Team Dynamics
Reading the system, not just the individuals — diagnosing a real team report.
Full script
[OPEN ON DARCY — direct, grounded, picking up from the Insights video]
Individual reports tell you who someone is.
The Team Dynamics Report tells you what happens when you put them all together.
And that — that's where things get really interesting.
[TEAM DYNAMICS REPORT appears — Natural quadrant map, page 3]
Let me show you something real.
This is an actual team's Natural profile. Look at where everyone lands.
The bottom left quadrant — slow-paced, indirect, task-oriented. That's the Elephant zone. Thirty-two percent of this team lives there naturally.
The bottom right — slow-paced, open, relationship-oriented. That's Dolphin. Forty-five percent of this team.
Add those together. Seventy-seven percent of this team is naturally sitting in the slower-paced, more cautious half of the map.
Now look at the top. Lion? Eighteen percent. Lemur? Five percent.
What does that tell you about this team at its natural best?

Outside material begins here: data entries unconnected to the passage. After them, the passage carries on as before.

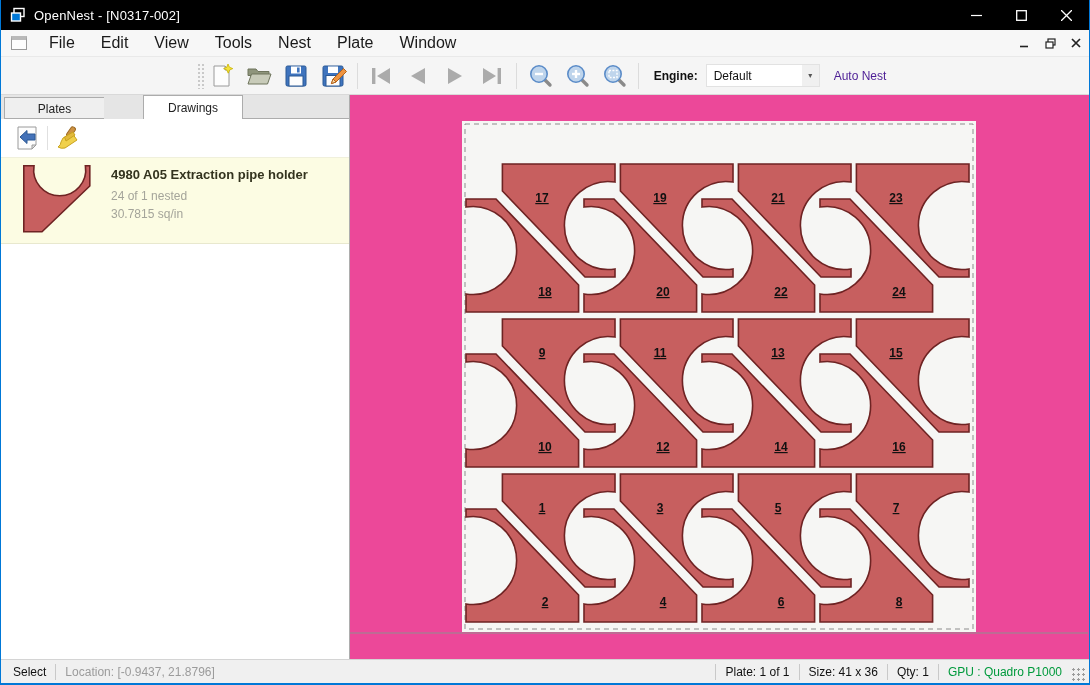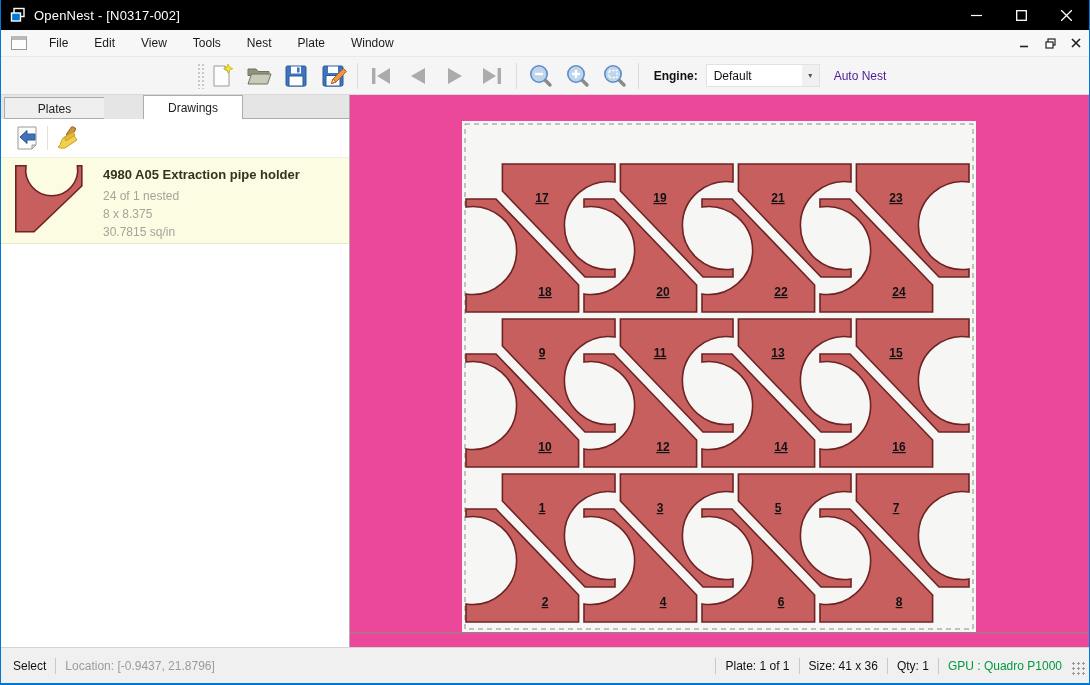"File" .menubar { font-size: 12px -> 16px }
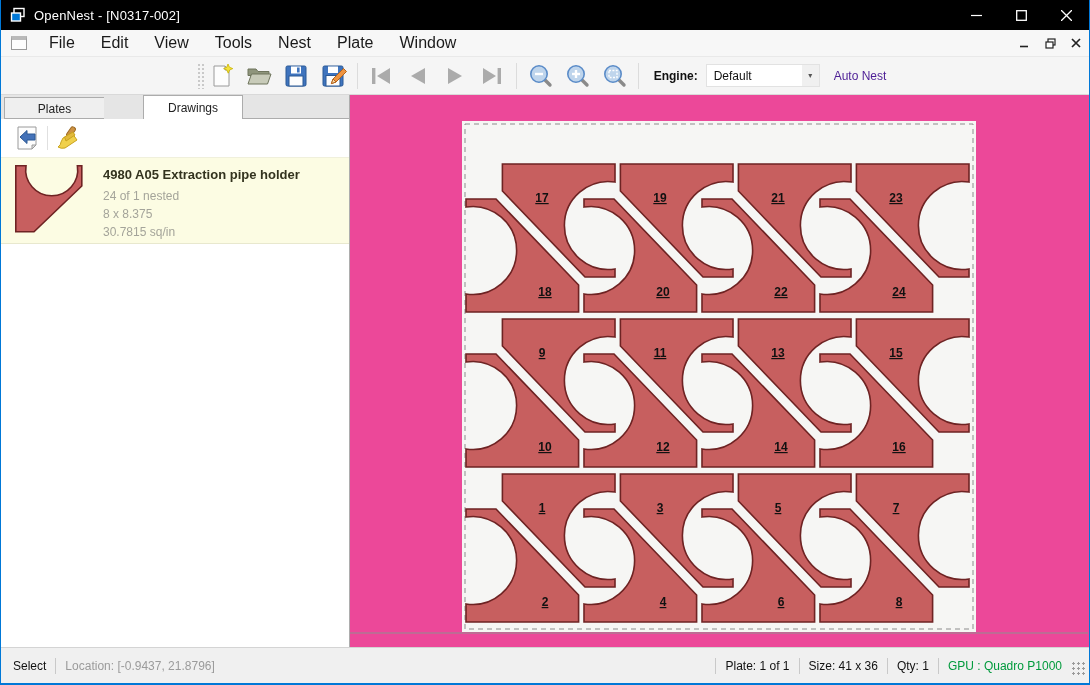"4980 A05 Extraction pipe holder" .drawing-item { padding: 7px 0 0 14px -> 7px 0 0 22px }
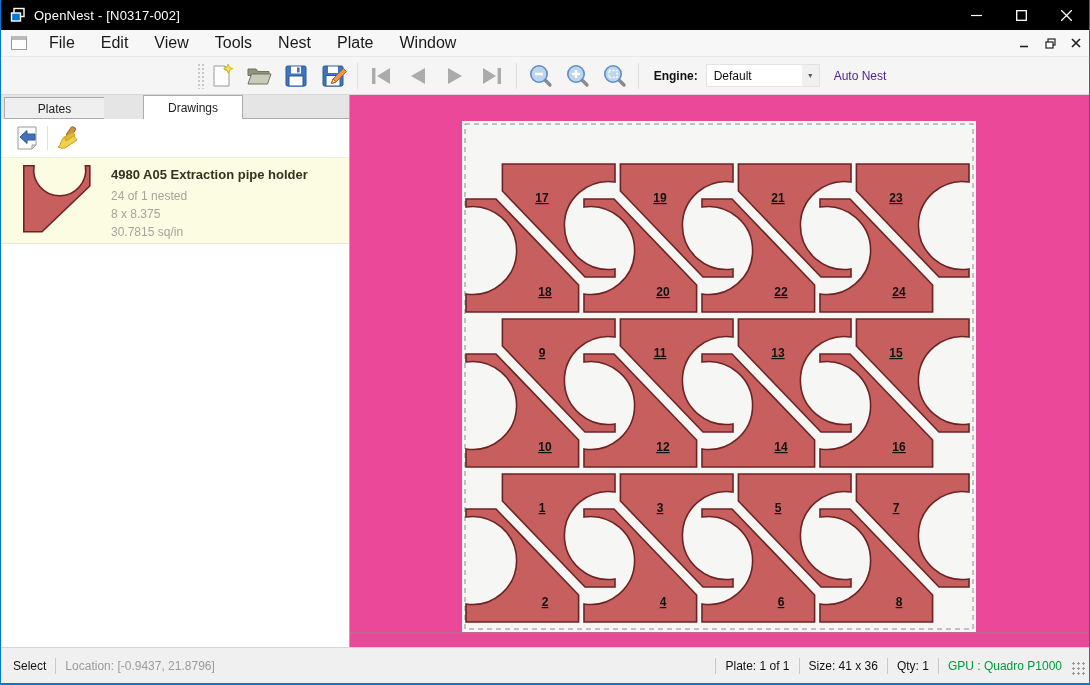"8 x 8.375" div.item-meta { html: <div>8 x 8.375</div> -> none }
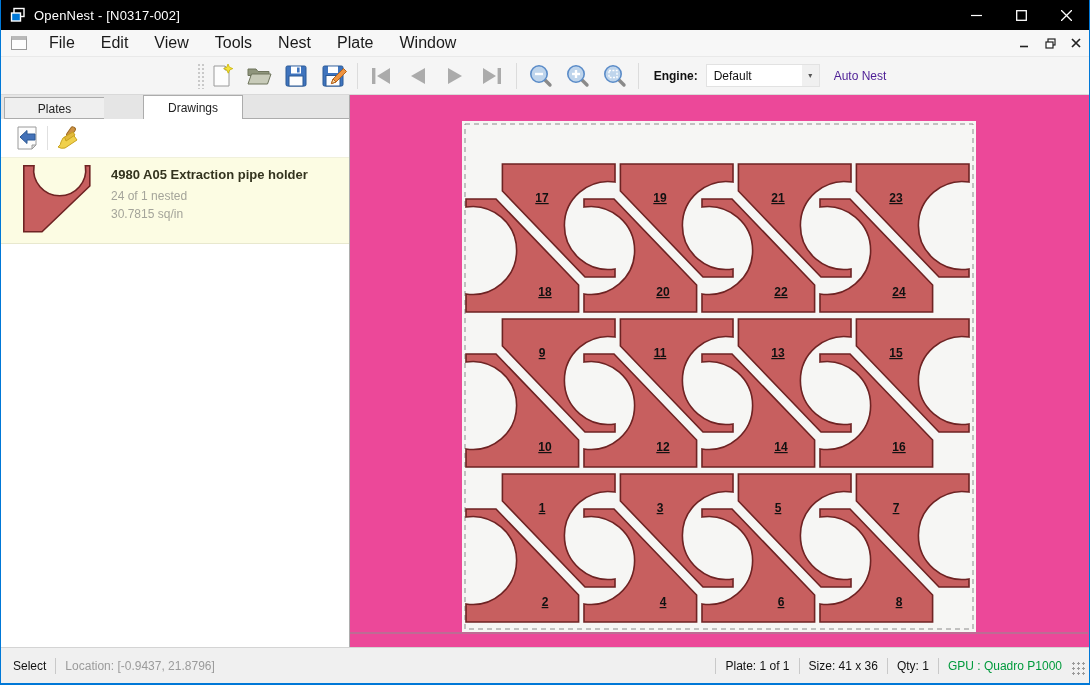"Select" .statusbar { height: 36px -> 24px }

Methodical. Steady. Thorough. High follow-through. Deeply loyal. Not chaotic. Not flashy. But the kind of team that actually completes what it starts and doesn't cut corners.
That's a real strength.
[ADAPTED quadrant map appears, page 4 — shown alongside Natural]
Now look at what happens in the Adapted graph. Something has shifted. The Dolphin population dropped from 45% to 27%. The Lemur population — which was 5% naturally — jumped to 23%.
Let me say that again. Five percent of this team is naturally wired as Lemurs. Twenty-three percent of them are currently showing up as Lemurs.
That means people who are not naturally energetic, expressive, and outward-facing are performing those behaviors every day. And the Dolphins — who make up nearly half this team's natural profile — are showing up less like themselves than they naturally would.
[BACK TO DARCY]
Now — is that automatically a problem? Not necessarily. Adaptation happens. Roles ask things of us. Environments shape us. Some flexibility is healthy.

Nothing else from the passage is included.